Annotating books

There’s this question among the reading community: do you write in your books? Do you make notes, highlight, or otherwise mark the books in your library? If so, why?

You could say that my journey exploring these questions started in high school. At the time we had to read a book in class for which we would eventually have to write an essay or where we would have to remember specific facts for a future exam on said book. Our teacher would give us each a random copy of the book from the school library. Most would hope for a nice and clean book, a brand new one, but others wanted those that had been written on, those that had the answers that would be on the test clearly marked (one less thing to think about right?). I always wanted the clean book, and I would never write on the book because then other people could cheat if they got my book! The outrage! And what’s the point in that right? Our teachers allowed us to put post it notes on our assigned book and we would later have to remove said post its, so that’s what I would do. At this point I didn’t see writing on books as a good thing, which is definitely true as schools have few supplies and they need the books to last for as long as possible.

At that point the only books I owned were the first four Harry Potter books. I never wrote in them even though they were almost falling apart from the countless times I read them. I didn’t even think about writing in them because that would stain them, deface them, make them less valuable right?

Then I’m off to college, where I actually buy (very expensive) books for various classes and I just write left and right in them because that’s what is encouraged. If your book is blank you didn’t do the work, but careful on highlighting everything because then you are also not doing it right! That’s where I learned to highlight the important and crucial parts, writing key words on the margins. I read Frankenstein by Mary Shelley a couple of times, either the whole thing or specific parts of the book for various classes in college, it now looks like this:

Screen Shot 2018-06-06 at 20.55.03
Ah yes, specific underlining, boxing keywords, quotations highlighted and passages marked with post its! The different colors also signify the different times I read this book. 

The annotations are concise and when I look back I see the themes that I would use in the essays I would write. I can see the quotations I picked to back my points. It’s a very useful and good way to keep thoughts straight for such projects, but they lacked something I had yet to discover.

After college I didn’t write in my books once again, I thought that non-academic reading didn’t need and shouldn’t have any annotations involved. It was for pleasure, I just wanted to know the story and move on. Which, after four years of essays and analysis, was totally justified.
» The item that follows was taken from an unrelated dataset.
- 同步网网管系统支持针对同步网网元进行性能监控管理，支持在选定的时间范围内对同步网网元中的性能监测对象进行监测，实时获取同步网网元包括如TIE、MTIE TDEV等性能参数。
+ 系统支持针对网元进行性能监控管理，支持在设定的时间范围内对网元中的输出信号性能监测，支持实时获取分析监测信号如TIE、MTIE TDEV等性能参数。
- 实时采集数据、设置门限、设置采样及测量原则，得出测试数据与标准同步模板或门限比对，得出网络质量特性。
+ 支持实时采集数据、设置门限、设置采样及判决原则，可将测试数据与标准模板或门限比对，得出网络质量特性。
I didn’t go back to writing in my books and in fact, I felt a complete aversion to doing so until I read The Blind Assassin by Margaret Atwood. The Blind Assassin was filled with words I needed to look up and phrases that I loved! It took all I had and I grabbed the lightest colored pencil I could find and started writing in the margins and underlining some phrases. And then, I saw this video:

Yep, I agreed with (almost) all she had to say on the subject and my mind was forever changed! I want my library to be mine, I want my copy of Margaret Atwood’s The Blind Assassin to be unlike any other because it has my thoughts on it too. Then I also shared my copy with one of my best friends and she started annotating it too. So now it’s even more special because it will have both of our thoughts on it. No other copy in the world is the same.
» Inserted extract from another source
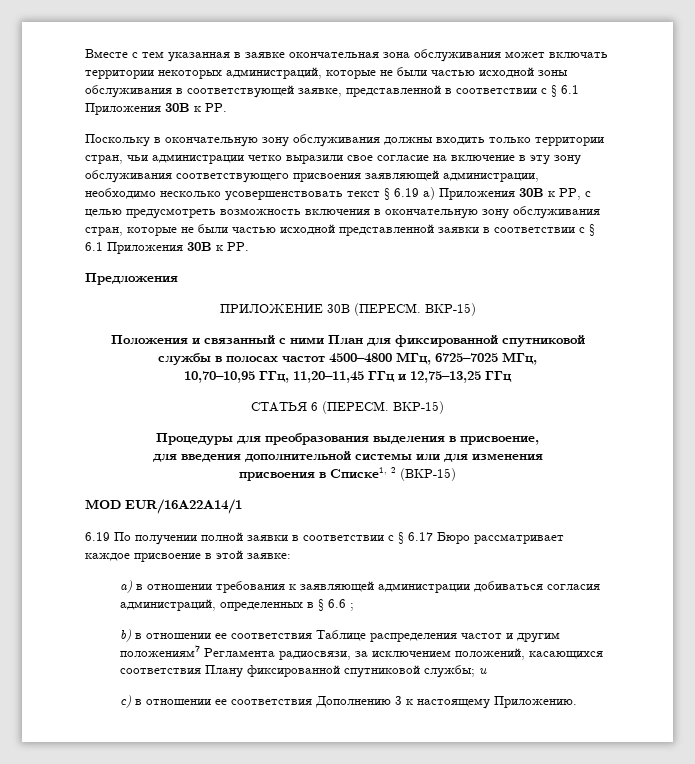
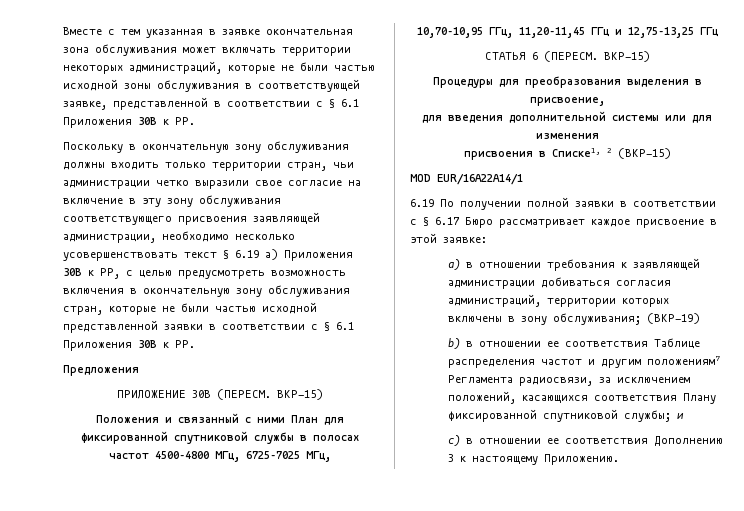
- a) в отношении требования к заявляющей администрации добиваться согласия администраций, определенных в § 6.6 ;
+ a) в отношении требования к заявляющей администрации добиваться согласия администраций, территории которых включены в зону обслуживания; (ВКР-19)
Here are some examples of different ways that the books in my library are marked as well as some of the tools I use to mark them:

Now, how do you clearly mark a book as yours? Well, you put your name on it! ha! I learned about the use of ex libris many years ago but only in 2016 did I start adding my signature and some kind of mark to my books, signifying that they are from my library.
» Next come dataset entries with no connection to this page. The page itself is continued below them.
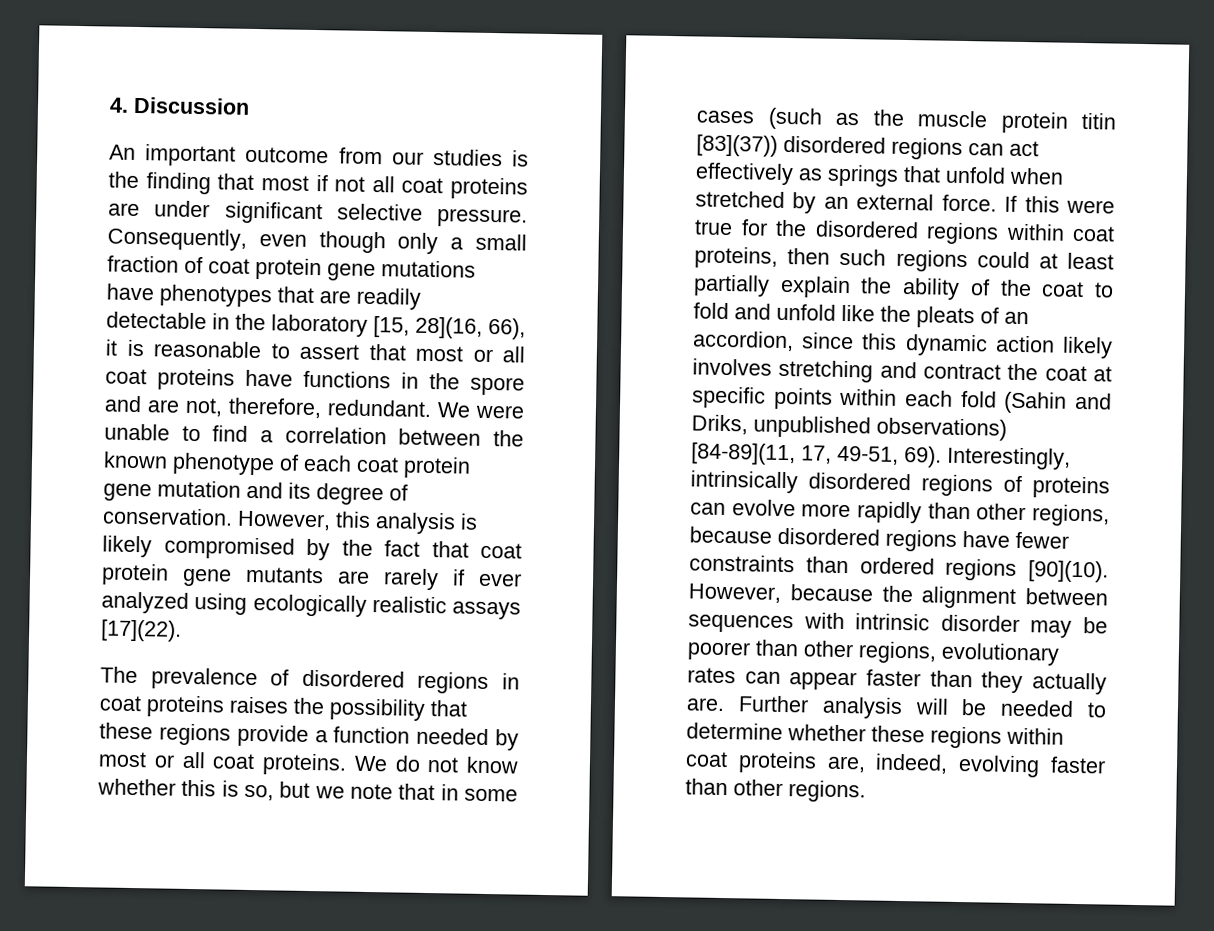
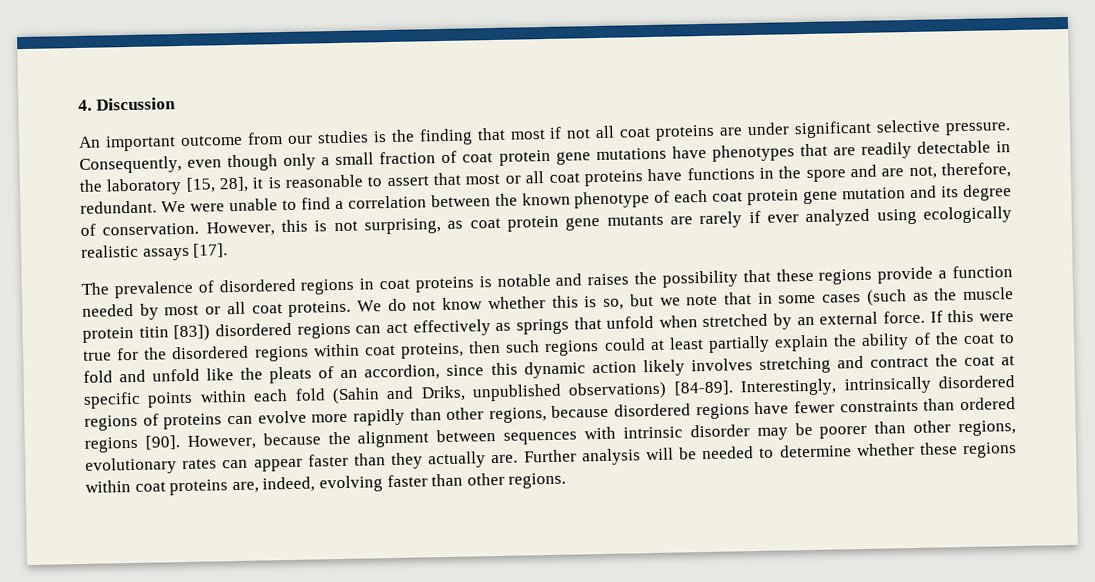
- Consequently, even though only a small fraction of coat protein gene mutations have phenotypes that are readily detectable in the laboratory [15, 28](16, 66), it is reasonable to assert that most or all coat proteins have functions in the spore and are not, therefore, redundant.
+ Consequently, even though only a small fraction of coat protein gene mutations have phenotypes that are readily detectable in the laboratory [15, 28], it is reasonable to assert that most or all coat proteins have functions in the spore and are not, therefore, redundant.
- However, this analysis is likely compromised by the fact that coat protein gene mutants are rarely if ever analyzed using ecologically realistic assays [17](22).
+ However, this is not surprising, as coat protein gene mutants are rarely if ever analyzed using ecologically realistic assays [17].
- The prevalence of disordered regions in coat proteins raises the possibility that these regions provide a function needed by most or all coat proteins.
+ The prevalence of disordered regions in coat proteins is notable and raises the possibility that these regions provide a function needed by most or all coat proteins.
- We do not know whether this is so, but we note that in some cases (such as the muscle protein titin [83](37)) disordered regions can act effectively as springs that unfold when stretched by an external force.
+ We do not know whether this is so, but we note that in some cases (such as the muscle protein titin [83]) disordered regions can act effectively as springs that unfold when stretched by an external force.
- If this were true for the disordered regions within coat proteins, then such regions could at least partially explain the ability of the coat to fold and unfold like the pleats of an accordion, since this dynamic action likely involves stretching and contract the coat at specific points within each fold (Sahin and Driks, unpublished observations) [84-89](11, 17, 49-51, 69).
+ If this were true for the disordered regions within coat proteins, then such regions could at least partially explain the ability of the coat to fold and unfold like the pleats of an accordion, since this dynamic action likely involves stretching and contract the coat at specific points within each fold (Sahin and Driks, unpublished observations) [84-89].
- Interestingly, intrinsically disordered regions of proteins can evolve more rapidly than other regions, because disordered regions have fewer constraints than ordered regions [90](10).
+ Interestingly, intrinsically disordered regions of proteins can evolve more rapidly than other regions, because disordered regions have fewer constraints than ordered regions [90].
Another way that some books in my library are marked is with dedications. Some books are given to me by friends or family and I always insist that they write a dedication somewhere in there. This is partly because I want to remember that a book was given to me by someone and it changes the significance of that book, even before I read it. I have a few of those and although I don’t show those annotations here, believe me when I say that they are special.

Among the types of annotations I make now, most are simple highlighting of phrases that I like or that are especially powerful. Some are doodles and drawings, smiley faces, hearts, various emoji that show my reactions to a particular passage.

Yes yes, we can do this in an ebook (kinda), here are my annotations for The Goldfinch, which had plenty of them since it was a book club pick and I had strong opinions about it…

As you can see my highlights and notes are color coded and organized. But I don’t easily go to my Kindle app to go through these notes. (Unless I’m writing a blog about it XD)

Now, when I find books at thrift stores that are annotated I truly cherish them because they are unique. They are hours that an author spent on the book but also hours that someone spent reading and marking that book with their thoughts and emotions as they read.

Jazz by Toni Morrison. Annotated by what seems like two different people. Look at the different annotation styles, how it all fills the page margins. Unfortunately I lost this copy when my bookbag was stolen a couple of years ago. 😦

To end this post I’ll say this, love your books the way you like. If you want to keep them pristine so be it! If you want to write in them, doodle, make them works of art with paint, do so! I believe that everyone’s book collection is special as a whole already because each person dedicated time to put it together on their shelves.

Do you annotate your books? What are your opinions on this?